*WHAT NEEDS TO BE DONE*:
Without changing a thing, reproduce the entire listing and leave out its pictures.

*SOURCE INFORMATION*:
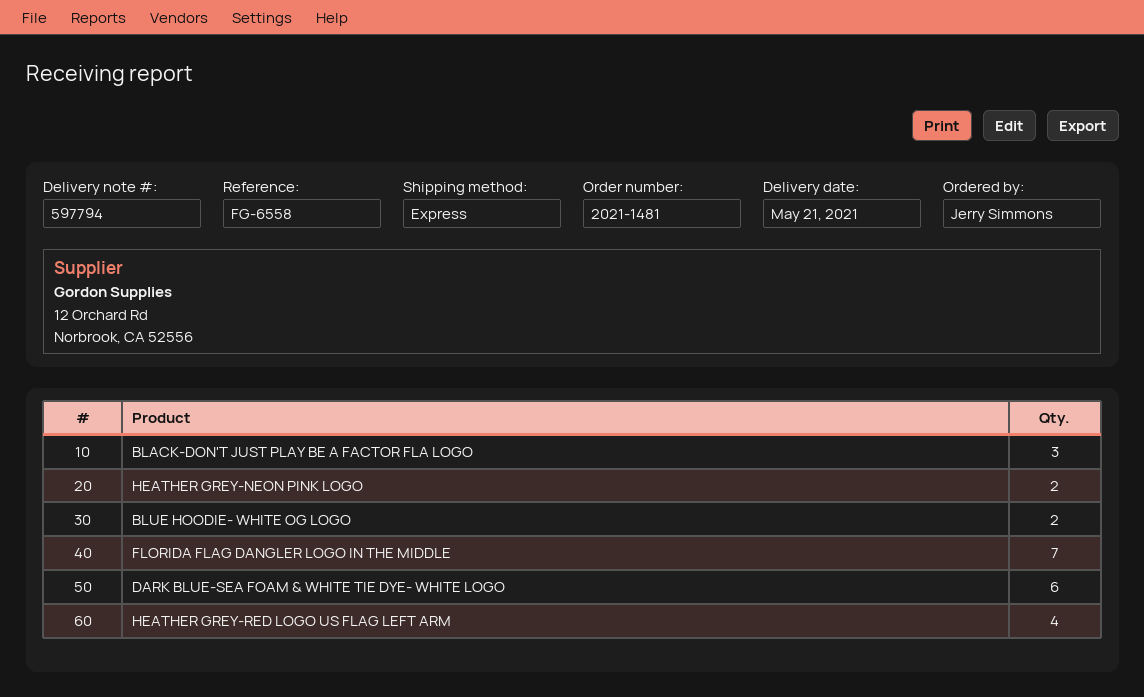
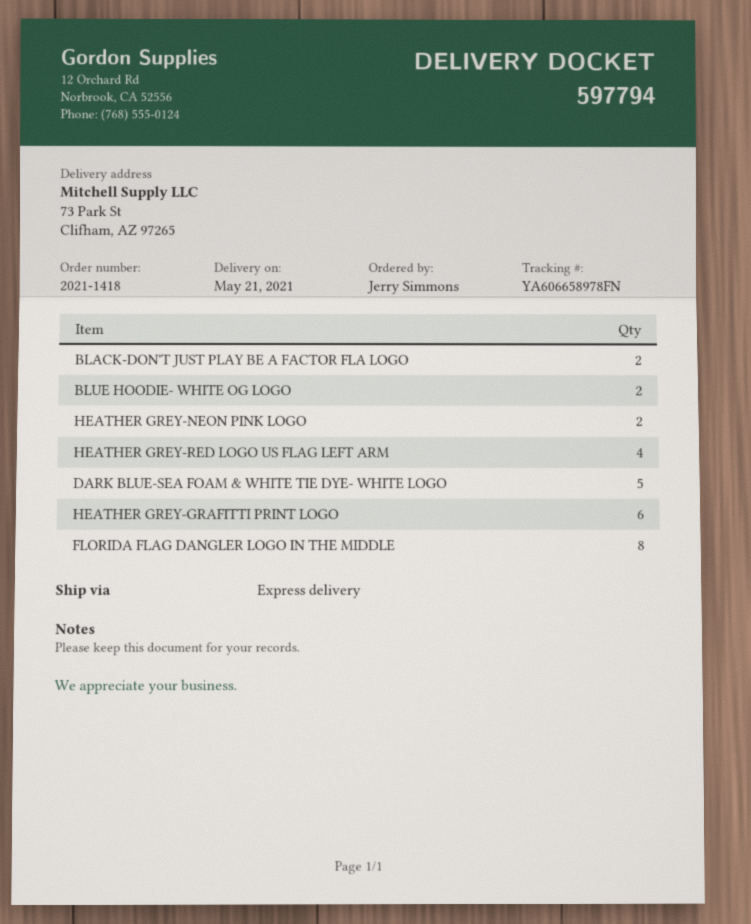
order number: 2021-1481 -> 2021-1418
BLACK-DON'T JUST PLAY BE A FACTOR FLA LOGO: 3 -> 2
FLORIDA FLAG DANGLER LOGO IN THE MIDDLE: 7 -> 8
DARK BLUE-SEA FOAM & WHITE TIE DYE- WHITE LOGO: 6 -> 5
HEATHER GREY-GRAFITTI PRINT LOGO: none -> 6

*SOLUTION TO THIS PROBLEM*:
order number: 2021-1481 -> 2021-1418
BLACK-DON'T JUST PLAY BE A FACTOR FLA LOGO: 3 -> 2
FLORIDA FLAG DANGLER LOGO IN THE MIDDLE: 7 -> 8
DARK BLUE-SEA FOAM & WHITE TIE DYE- WHITE LOGO: 6 -> 5
HEATHER GREY-GRAFITTI PRINT LOGO: none -> 6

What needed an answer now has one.